A conversa era entre eles dois e eu estava alucinada porque tinha acabado de descobrir que Pedro era um homem que podia sentir-se atraído por uma garota loura, de olhos claros e lábios rosados. Ela tinha projetos. Inscrever-se nos Médicos Sem Fronteiras e tentar melhorar o nível de vida dos condenados da Terra, expressão que repetiu três vezes. Gostava dela. Era bonita e me emocionou. Os condenados da Terra! Havia superado a comoção do desagradável encontro e, estimulada por nossas perguntas, Myriam disse coisas brilhantes e muito instigantes. Por exemplo, que sua liberdade sem a dos outros não era liberdade e que isso deveria se estender à satisfação das necessidades, até mesmo dos prazeres.

– Isso é muito bonito. Muito cristão – exclamei entusiasmada.
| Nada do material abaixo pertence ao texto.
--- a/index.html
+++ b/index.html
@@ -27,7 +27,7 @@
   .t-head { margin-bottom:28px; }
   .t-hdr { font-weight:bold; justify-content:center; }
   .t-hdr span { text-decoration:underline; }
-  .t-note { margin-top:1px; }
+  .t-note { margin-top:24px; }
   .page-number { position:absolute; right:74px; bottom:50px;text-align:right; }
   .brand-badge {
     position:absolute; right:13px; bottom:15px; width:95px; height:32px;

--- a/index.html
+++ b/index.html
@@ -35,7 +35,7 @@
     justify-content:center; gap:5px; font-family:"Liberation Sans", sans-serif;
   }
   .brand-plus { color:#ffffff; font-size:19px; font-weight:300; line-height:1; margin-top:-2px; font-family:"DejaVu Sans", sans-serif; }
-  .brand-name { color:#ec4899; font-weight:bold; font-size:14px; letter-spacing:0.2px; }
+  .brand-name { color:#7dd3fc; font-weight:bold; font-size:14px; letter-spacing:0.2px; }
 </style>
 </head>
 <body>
– Procuro praticar o que digo sem necessidade de ser cristã. O cristianismo é um mero hábito cultural.”

 

 

“– Todos nós pensamos de duas maneiras diferentes, Marta. Primeiro pensamos para cumprir o protocolo e dizer bom-dia ou me dá esse vestido ou o que vamos fazer neste verão. E depois pensamos de verdade que os nossos pensamentos habituais falsificam o que sentimos ou o que deveríamos sentir com sinceridade. Pedro e a mulher dele viram o outro lado dessa trama de pequenas misérias, disso que chamamos de viver corretamente. Quase tudo aquilo em que acreditamos ou fingimos acreditar, e não me refiro ao aspecto religioso, é uma merda.”

 

 

“– Você deve estar imensamente feliz.

– Por quê?

– A homenagem. Na certa vai receber até um telegrama do rei. Você é muito narciso e essas coisas o engrandecem, você gosta.
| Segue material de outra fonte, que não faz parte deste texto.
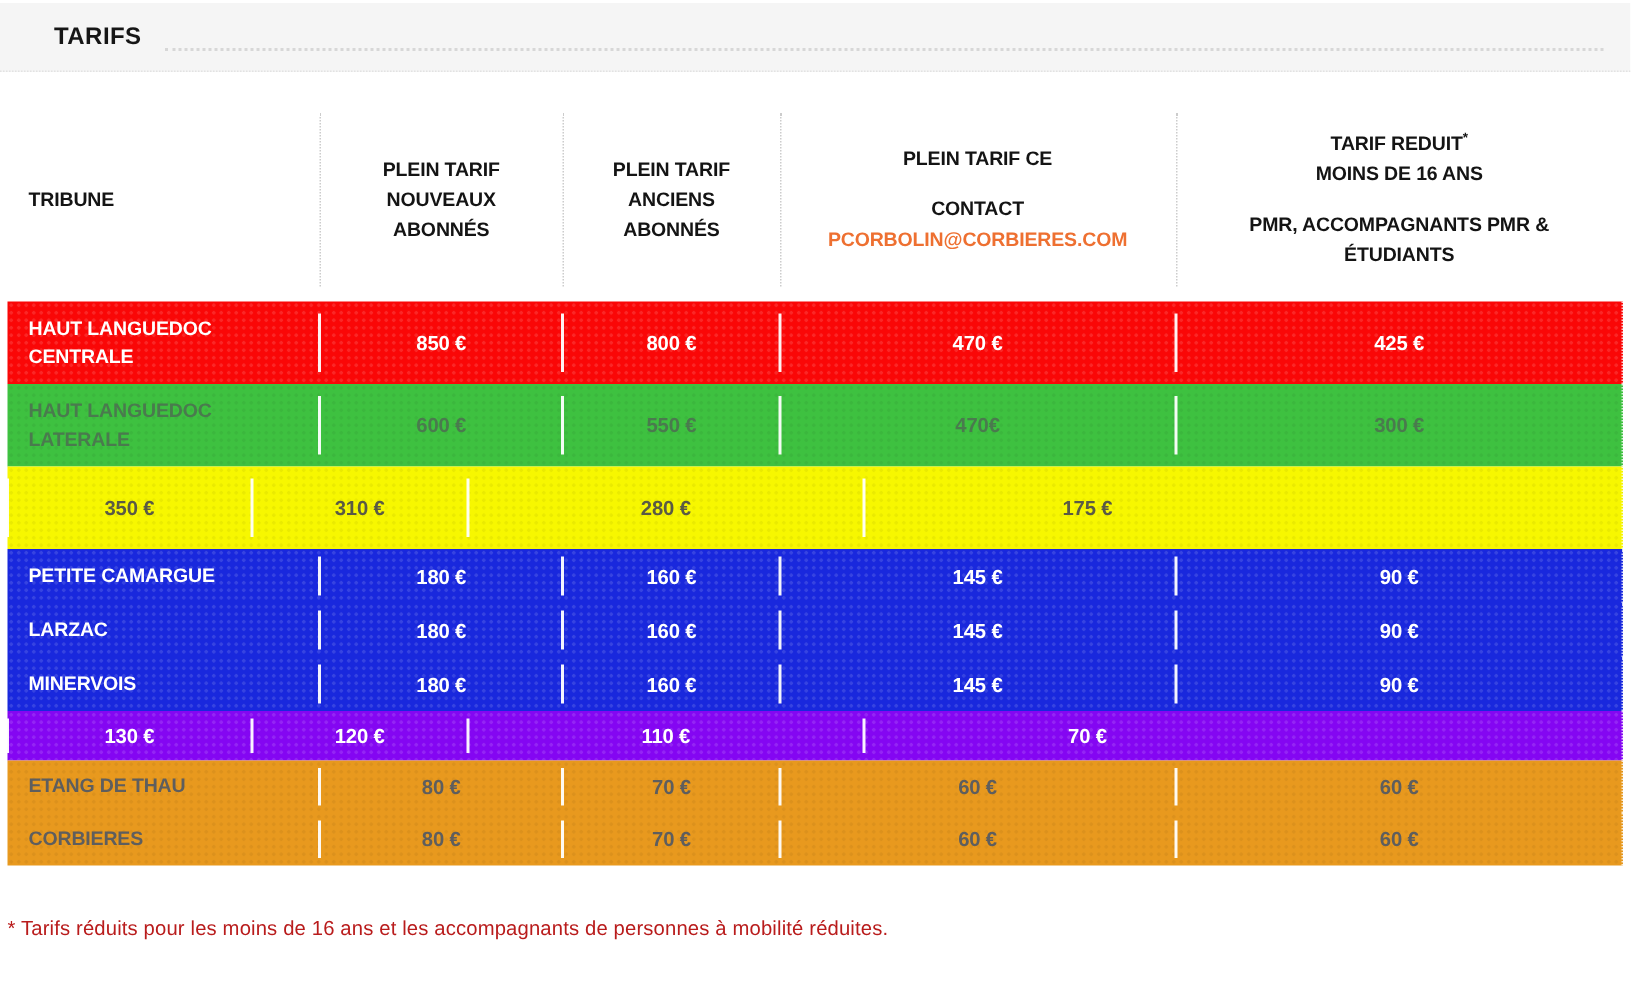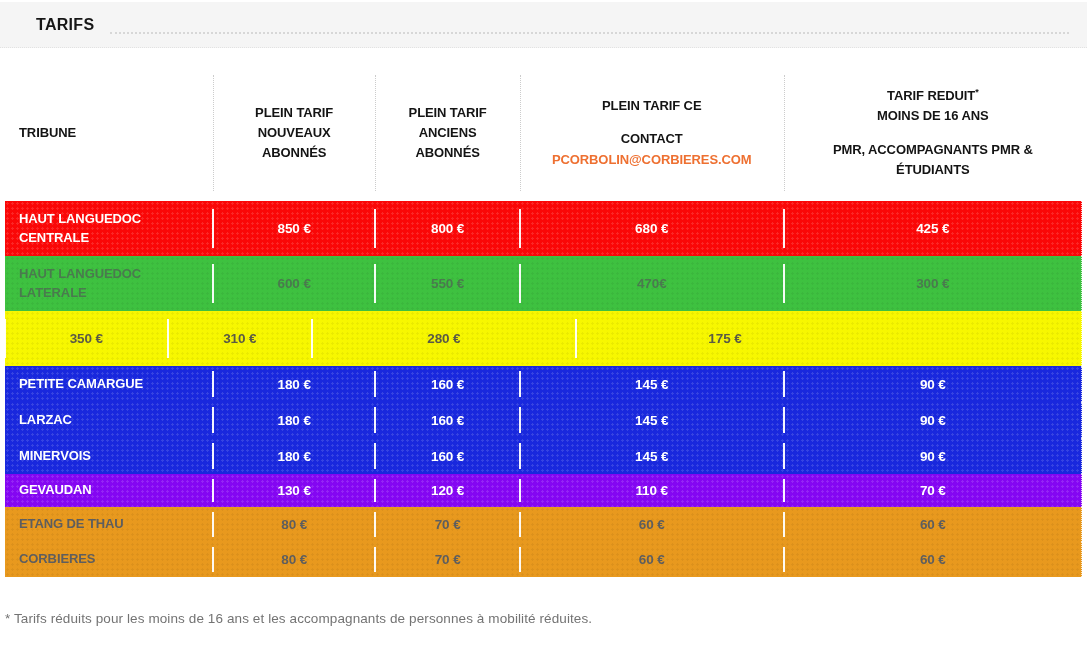--- a/index.html
+++ b/index.html
@@ -123,7 +123,7 @@
 CENTRALE</div>
       <div class="cell col2 sep">850 €</div>
       <div class="cell col3 sep">800 €</div>
-      <div class="cell col4 sep">680 €</div>
+      <div class="cell col4 sep">470 €</div>
       <div class="cell col5 sep">425 €</div>
     </div>
 

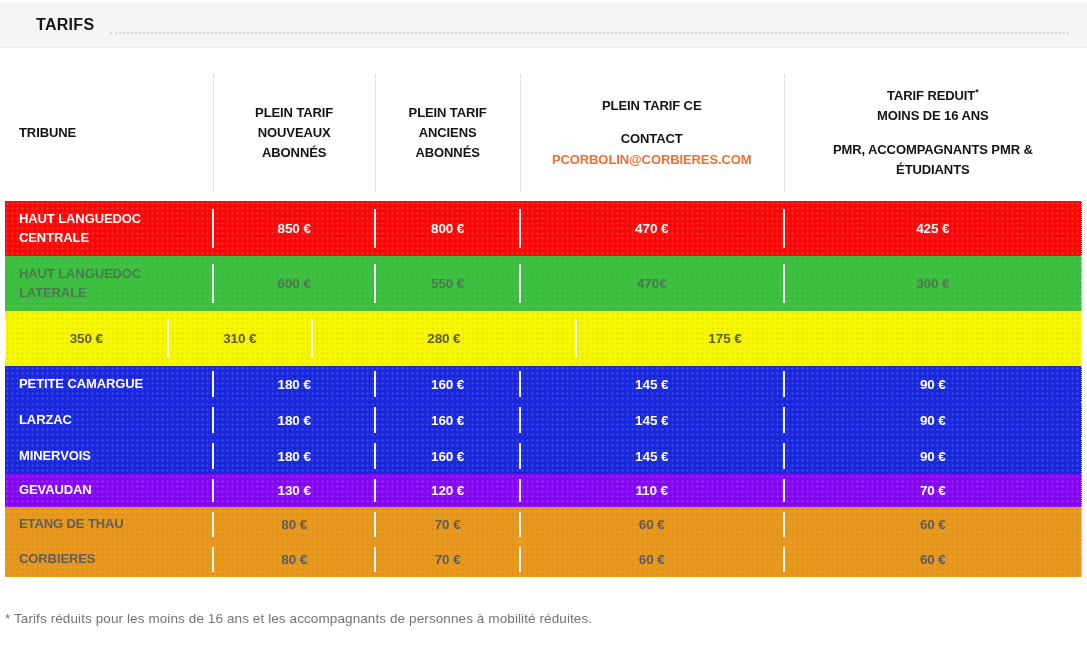--- a/index.html
+++ b/index.html
@@ -168,7 +168,6 @@
     </div>
 
     <div class="row rh33" style="background-color: rgb(132, 6, 242); color: rgb(255, 255, 255);">
-      <div class="cell tribune col1">GEVAUDAN</div>
       <div class="cell col2 sep">130 €</div>
       <div class="cell col3 sep">120 €</div>
       <div class="cell col4 sep">110 €</div>

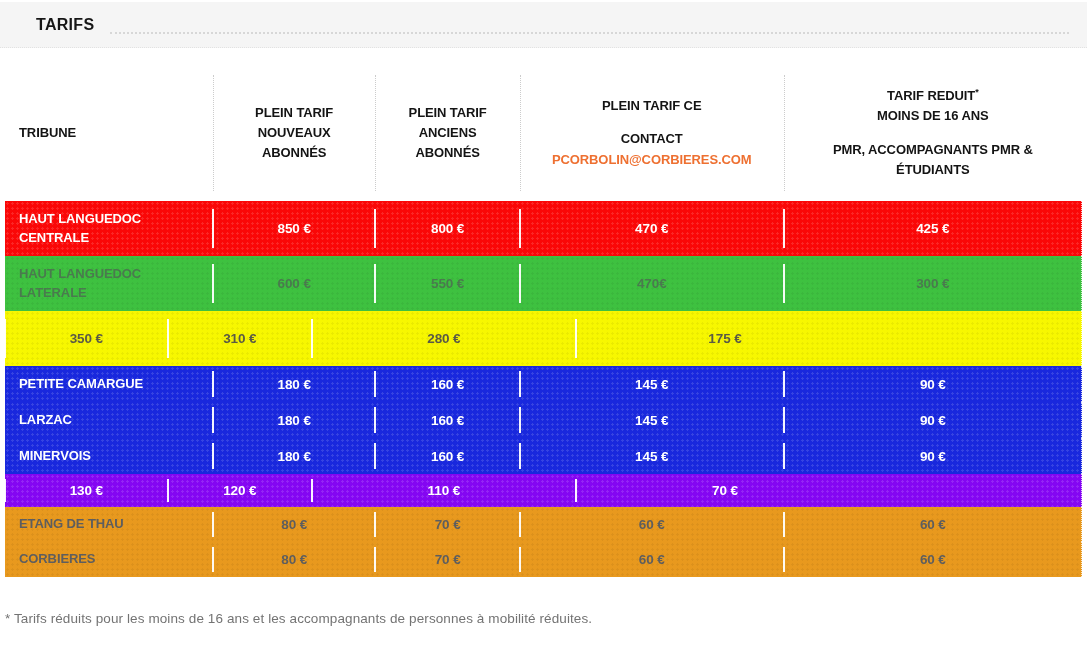--- a/index.html
+++ b/index.html
@@ -80,7 +80,7 @@
 
   
   .footnote {
-    margin:34px 5px 0 5px; font-size:13.5px; color:#737373; letter-spacing:.1px;
+    margin:34px 5px 0 5px; font-size:13.5px; color:#b91c1c; letter-spacing:.1px;
   }
 </style>
 </head>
– Em termos de narcisismo não tenho nada a ensinar a uma mulher.

– Errado. Em nós é uma obrigação imposta pelo papel de chamariz. Em vocês muda muito a segunda pessoa. Você, por exemplo, é narcisista porque só tem a si mesmo. Desconfia afetivamente de todos os que estão à sua volta.”

 

 

“Ela segura minha mão e a beija com suficiente, calculada leveza para que eu prossiga o caminho que me devolve à cama. Minhas costas estão doloridas e se acolhem à piedade de um colchão maravilhoso, como só costas veteranas e agredidas podem qualificá-lo, como só uma nuca cansada de sustentar a cabeça tão cheia de lembranças e presságios pode agradecer ao travesseiro, uma pátria. Luto contra a imperiosidade do sono para que Myrna não se sinta expulsa, mas talvez deseje que ela vá embora e me deixe reencontrar-me na solidão, como um ator fazendo exercícios espirituais antes de mostrar a cara no palco e antes de recompor o postal suvenir hectachrom na qual Myrna e eu nos encontramos ou nos despedimos, sem mudar o gesto num caso ou no outro, porque somos comediantes bem treinados. Já lemos tanto!”

 

 

“Porque penso que se cada qual é dono de suas próprias catástrofes, as catástrofes deixam de ser catástrofes.”

 

 

“– Vocês são católicos? – perguntou Diderot.

– Não.

– Eu também não. Mas precisamos dizer algumas coisas pelos nossos companheiros (jesuítas assassinados).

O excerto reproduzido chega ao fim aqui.